In the previous studies performed among ENF-naïve persons, the frequency of HIV-1 strains with fusion inhibitor resistance mutations located in the HR1 domain of gp41, after adjusting to current Stanford Database and/or IAS-USA guidelines, ranged from 1.8% to 16.7% [17,19,21,59,60]. In the current study, no enfuvirtide resistance mutation within the HR1 domain of gp41 coding region was detected. It can be expected that patients with multiple virological failure and coexisting resistance to other drug classes are the source of strains with ENF resistance mutations. Therefore, the lack of viruses carrying enfuvirtide resistance mutations in the HR1 region may indicate that such heavily therapy-experienced patients presumably are not a significant group of onward transmitters in Poland. This is in line with the observed low prevalence of viruses with TDR mutations, and the absence of strains with coincident resistance to 2 or more drug classes. The N42S polymorphism in HR1 region, previously associated with increased susceptibility to enfuvirtide, was identified in 9% of samples. The rate of detection of this polymorphism in other groups of ENF-naïve patients was greater (15–67%), reaching significantly higher values in groups with considerable proportion of infections with non-B subtypes [13,21,60-63]. In turn, the frequency of N126K and E137K compensatory mutations in the HR2 domain observed in the present report was slightly higher than in other studies (27% vs. 20–22%), and similarly to other studies, the frequency of E137K was higher than that of N126K mutation (25% vs. 2%) [60,62]. Polymorphisms in the HR2 region (N126K, E137K, and S138A) may increase viral fitness impaired due to the presence of major resistance mutations in HR1 domain by facilitating more stable interaction between HR2 and mutated HR1, which is necessary for fusion and viral entry into host cell [14,64,65]. For this reason, the high frequency of viruses with baseline N126K or E137K mutations observed in this study deserves attention, since such strains potentially will have shorter evolutionary pathways to develop ENF resistance without pronounced fitness loss.

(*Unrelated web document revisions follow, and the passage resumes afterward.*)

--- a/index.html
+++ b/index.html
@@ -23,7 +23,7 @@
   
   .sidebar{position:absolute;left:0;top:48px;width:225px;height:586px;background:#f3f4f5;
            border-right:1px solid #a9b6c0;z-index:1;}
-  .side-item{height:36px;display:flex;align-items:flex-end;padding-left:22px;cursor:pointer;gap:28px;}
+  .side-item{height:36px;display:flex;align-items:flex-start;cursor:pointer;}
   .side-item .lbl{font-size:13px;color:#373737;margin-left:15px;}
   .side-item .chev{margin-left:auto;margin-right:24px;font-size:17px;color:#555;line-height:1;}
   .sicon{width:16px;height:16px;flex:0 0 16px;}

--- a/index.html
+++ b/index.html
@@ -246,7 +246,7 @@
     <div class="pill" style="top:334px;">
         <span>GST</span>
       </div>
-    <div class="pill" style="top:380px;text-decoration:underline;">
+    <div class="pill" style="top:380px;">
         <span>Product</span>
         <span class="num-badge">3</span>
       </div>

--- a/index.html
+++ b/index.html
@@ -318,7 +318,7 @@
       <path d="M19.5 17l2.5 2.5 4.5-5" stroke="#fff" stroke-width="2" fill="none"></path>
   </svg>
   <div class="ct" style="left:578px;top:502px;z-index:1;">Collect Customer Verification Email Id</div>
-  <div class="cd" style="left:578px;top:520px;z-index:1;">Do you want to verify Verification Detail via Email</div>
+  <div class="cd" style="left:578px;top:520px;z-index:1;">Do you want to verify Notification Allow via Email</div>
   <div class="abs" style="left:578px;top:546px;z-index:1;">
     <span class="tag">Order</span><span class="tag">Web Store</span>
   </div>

Additionally, we found that a higher mean number of accessory resistance mutations in the reverse transcriptase and protease sequences was associated with the absence of compensatory mutations in the gp41 HR2 domain related to ENF resistance. This may suggest that accumulation of the accessory resistance mutations within the pol gene restricts the occurrence of compensatory mutations in the gp41 HR2, or an inverse association is possible. On the other hand, it was previously described that viral strains bearing multiple NRTIs, NNRTIs, and PIs resistance mutations demonstrated increased polymorphisms in the HR1 domain [66].

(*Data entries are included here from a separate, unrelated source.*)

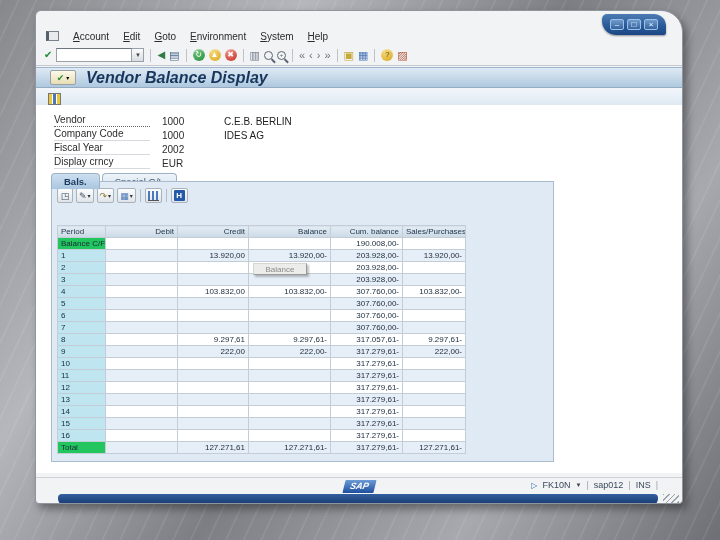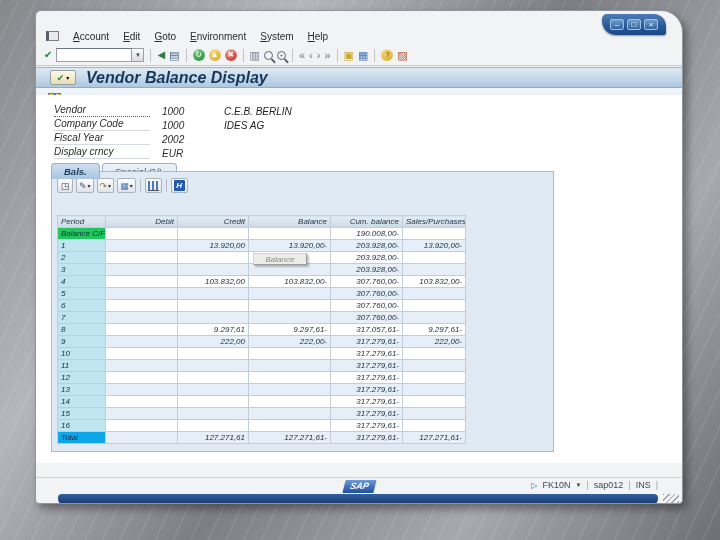--- a/index.html
+++ b/index.html
@@ -77,7 +77,7 @@
     background:linear-gradient(90deg,#e8c83a 0 3px,#fff 3px 4px,#4a78b8 4px 7px,#fff 7px 8px,#e8c83a 8px 11px,#fff 11px); }
 
   
-  .screen { position:absolute; left:0; top:84px; width:100%; height:368px; background:#fff;font-style:italic; }
+  .screen { position:absolute; left:0; top:94px; width:100%; height:368px; background:#fff; }
 
   .fields { position:absolute; left:18px; top:8px; }
   .frow { display:flex; align-items:flex-end; height:14px; font-size:10px; color:#2b2b2b; }

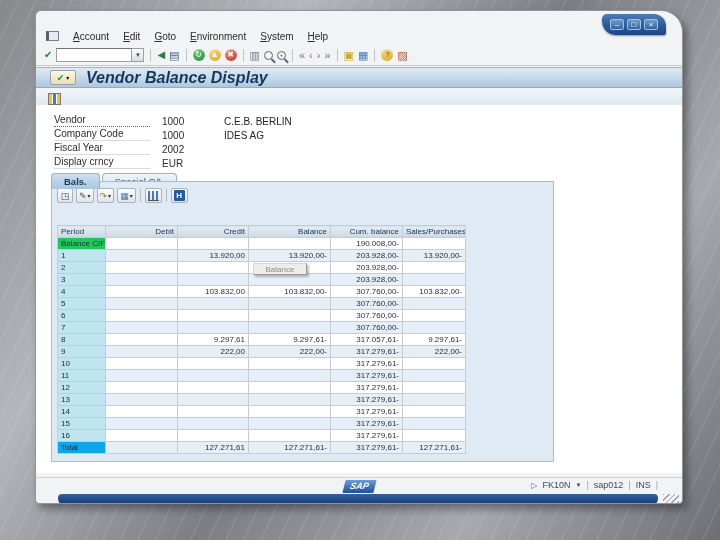--- a/index.html
+++ b/index.html
@@ -122,7 +122,7 @@
   tbody tr:nth-child(even) td.num { background:#e6eef7; }
   tr.cf td.per { background:#22c55e; }
   tr.total td.num { background:#d3e2ef; }
-  tr.total td.per { background:#0ea5e9; }
+  tr.total td.per { background:#22c55e; }
 
   
   .qtip { position:absolute; left:196px; top:38px; width:54px; height:12px; z-index:5;

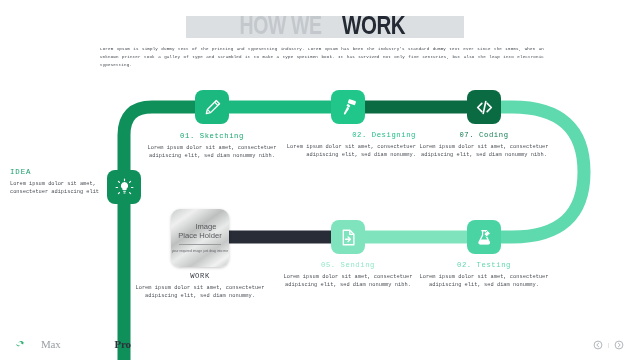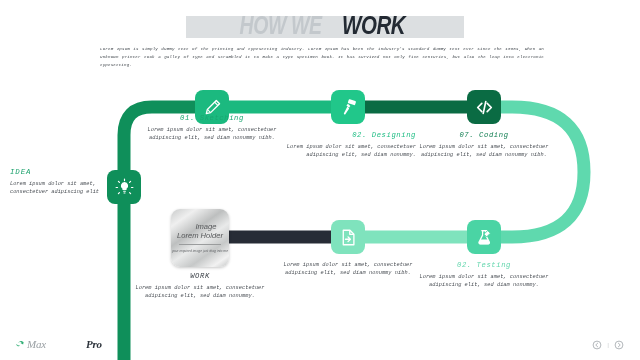--- a/index.html
+++ b/index.html
@@ -10,7 +10,7 @@
     font-family: "Liberation Serif", "DejaVu Serif", serif;
     overflow: hidden;
   }
-  .slide { position: relative; width: 636px; height: 360px; background: #fff; font-style: italic; }
+  .slide { position: relative; width: 636px; height: 360px; background: #fff; }
 
   
   .title-band {

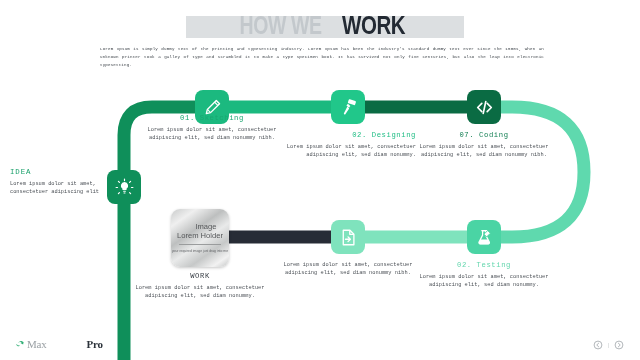--- a/index.html
+++ b/index.html
@@ -168,7 +168,7 @@
       <path d="M5.5 14.4 l4.1 4.1" stroke="#fff" stroke-width="1.3"></path>
     </svg>
   </div>
-  <div class="cap" style="left:144px; top:114px;">
+  <div class="cap" style="left:144px; top:132px;">
     <div class="cap-title" style="color:#19a770;">01.  Sketching</div>
     <div class="cap-body">Lorem ipsum dolor sit amet, consectetuer adipiscing elit, sed diam nonummy nibh.</div>
   </div>

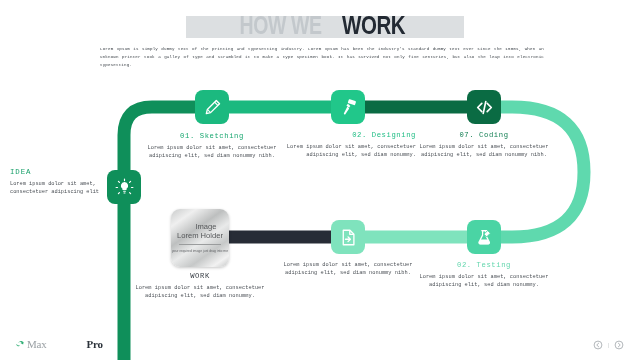--- a/index.html
+++ b/index.html
@@ -225,7 +225,7 @@
 
   <div class="img-ph">
     <div class="img-ph-l1">Image</div>
-    <div class="img-ph-l2">Lorem Holder</div>
+    <div class="img-ph-l2">Place Holder</div>
     <div class="img-ph-rule"></div>
     <div class="img-ph-l3">your required image just drag into me</div>
   </div>

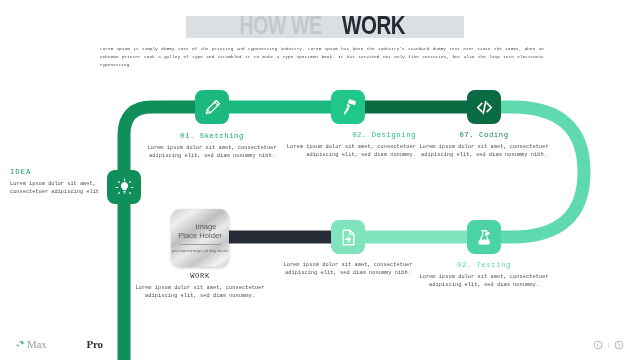--- a/index.html
+++ b/index.html
@@ -220,6 +220,7 @@
     </svg>
   </div>
   <div class="cap" style="left:280px; top:261px;">
+    <div class="cap-title" style="color:#92e7c8;">05.  Sending</div>
     <div class="cap-body">Lorem ipsum dolor sit amet, consectetuer adipiscing elit, sed diam nonummy nibh.</div>
   </div>
 

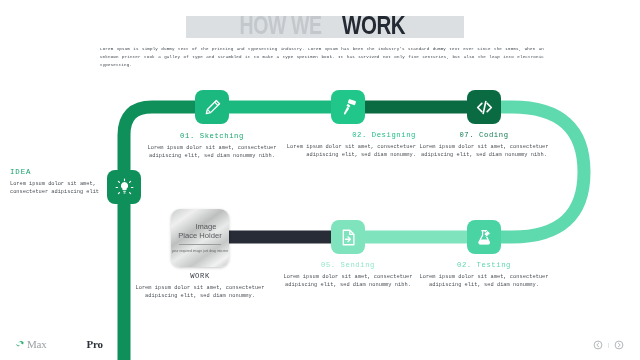--- a/index.html
+++ b/index.html
@@ -103,7 +103,7 @@
   
   .logo {
     position: absolute; left: 14px; bottom: 10px;
-    display: flex; align-items: center; gap: 1px;
+    display: flex; align-items: center; gap: 15px;
     font-family: "Liberation Serif", serif;
   }
   .logo-mark { width: 12px; height: 12px; }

In our study we were limited by the small number of samples, which impacted the possibility of detecting trends in TDR. However, we purposefully included only individuals diagnosed with recent HIV infection, in order to be able to clearly identify the time of the transmission event. Next, it should be noted that although the LAg-Avidity EIA used here to recognize infection as recent has very low false-recent ratio [28], there is still the likelihood of false classification of individuals with long-standing HIV-1 infection as those with recent infection. Such a misclassification may impact the estimation of true TDR prevalence, but the size of this impact is supposed to be smaller than in studies performed among patients with new HIV-1 diagnosis.

Conclusions

Although the prevalence of strains with TDR mutations among persons with recent HIV-1 infection diagnosed in the years 2008–2014 was low, the occurrence of highly prevalent viruses with accessory resistance mutations may lead to more rapid development of drug-resistant strains with replicative fitness comparable to that of wild-type virus, and subsequently facilitated resistance development may compromise the long-term benefits of antiretroviral treatment.